После долгого-долгого молчания Ханна поднимает голову.
И кивает.
Уверен, она услышала громкий треск в моей груди, когда мое сердце лопнуло, как упавший арбуз. Господь свидетель, она единственная виновата в этом.
Где-то в глубинах сознания тихонько звучит внутренний голос: «Все это неправда».
Хватит морочить себе голову, дурак. Во всем этом нет никакой «правды».
– Я ухожу. – Я даже удивлен, что мои парализованные голосовые связки позволяют издавать какие-то звуки. Но меня совсем не удивляет неприкрытый гнев в тоне. – Потому что мне, если честно, противно смотреть на тебя.
Она тихо, едва слышно охает. Но опять не произносит ни слова.
Я иду к двери, опасаясь, что мозг, сердце и двигательные функции сейчас отключатся. Однако мне все же удается добраться до порога.
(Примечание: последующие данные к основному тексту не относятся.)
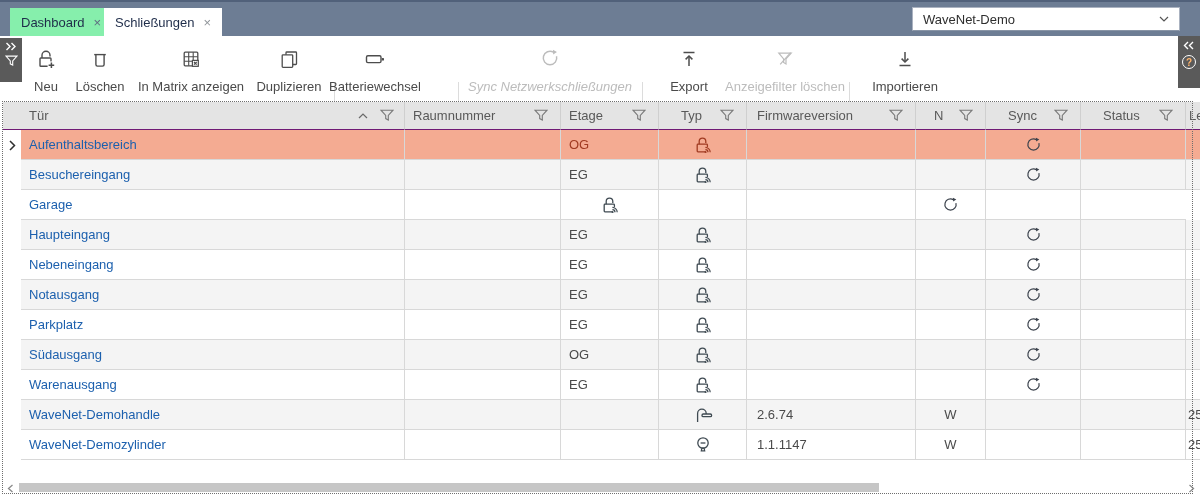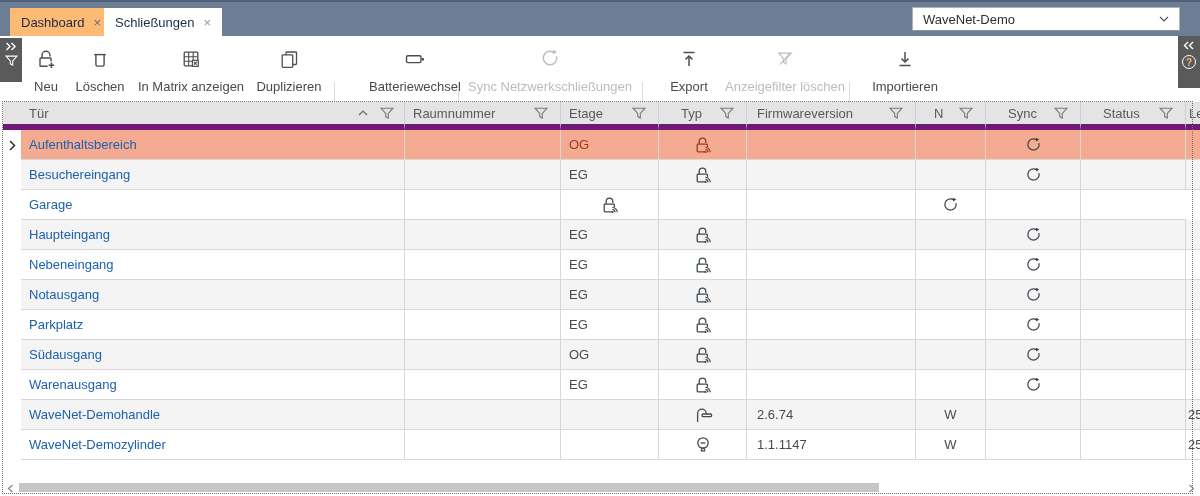"Dashboard" .tab { background: #fdba74 -> #86efac }
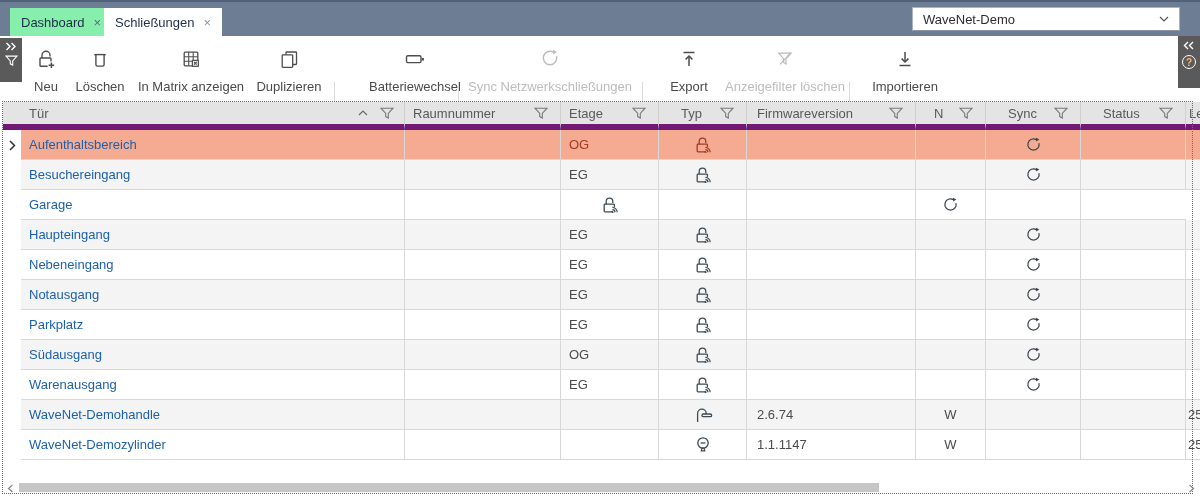"Batteriewechsel" div.tbtn { left: 368px -> 328px }
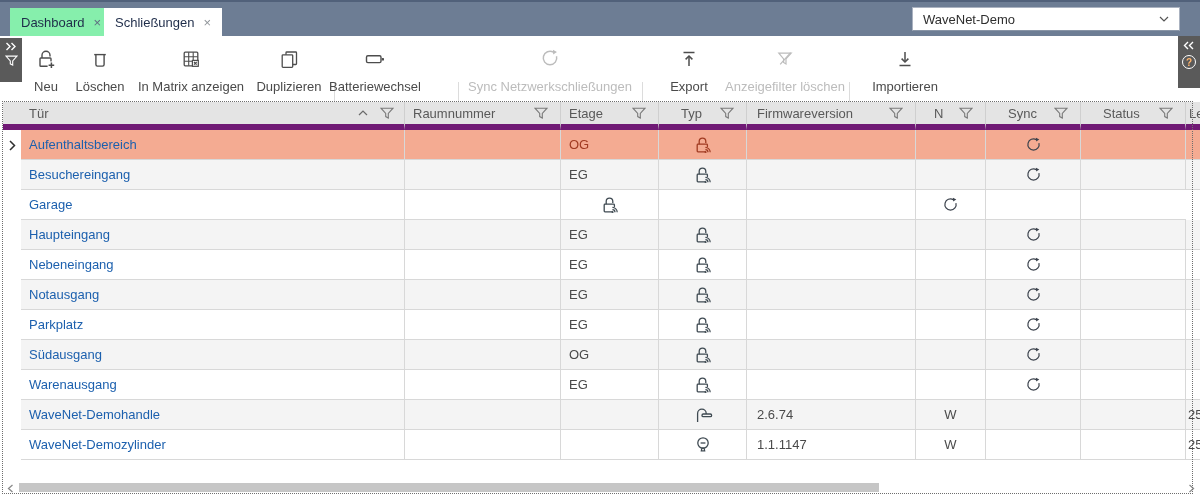"Sync Netzwerkschließungen" div.tbtn { font-style: none -> italic }
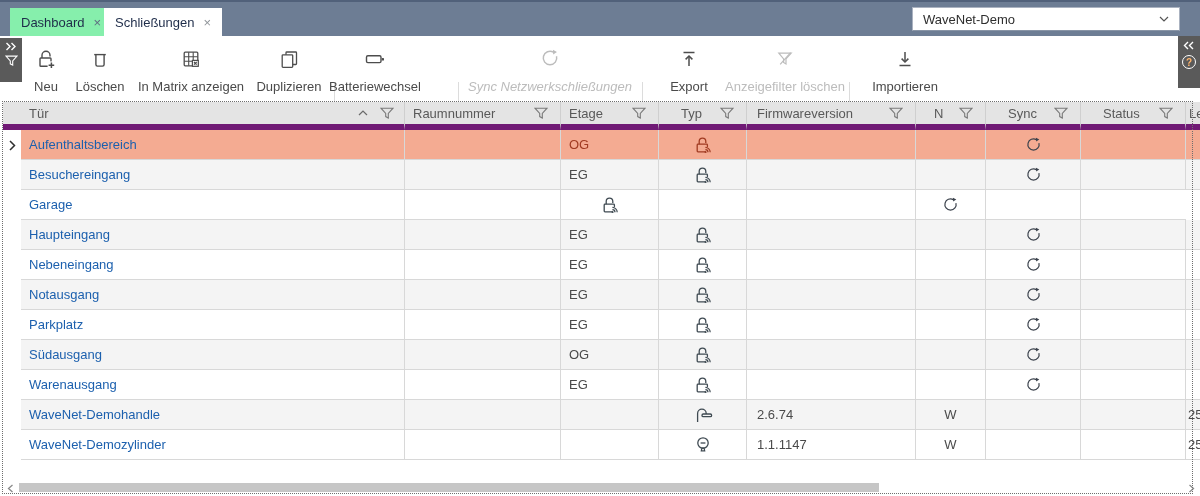"Tür" .hc { border-bottom: 6px solid #701a75 -> 1px solid #701a75 }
– Знаешь что, Уэллси? – Наши взгляды встречаются, и губы Ханны дрожат, как будто она сдерживает слезы. – Для человека, который мнит себя сильным, ты самый настоящий трус.
* * *
Алкоголь. Мне нужен алкоголь, черт побери.
Но в холодильнике алкоголя нет.
Я взлетаю по лестнице, перескакивая через две ступеньки, и без стука врываюсь в комнату Логана. К счастью, он не трахает никакую «хоккейную зайку». Хотя если бы я прервал процесс, мне всего равно было бы до лампочки. Передо мной стоит цель, и эта цель – гардеробная Логана.
– Что ты делаешь, черт побери? – возмущается он, когда я распахиваю дверцу гардеробной и тянусь к верхней полке.
– Беру твой виски.
– Зачем?
Зачем? А правда, зачем?
Наверное, затем, что в груди такое ощущение, будто ее много лет изнутри полосовали опасной бритвой. А потом взяли эту бритву, воткнули в дыхательное горло и искромсали внутренности. А затем, словно этого было мало, вырвали сердце и швырнули на лед, и по нему проехалась вся команда.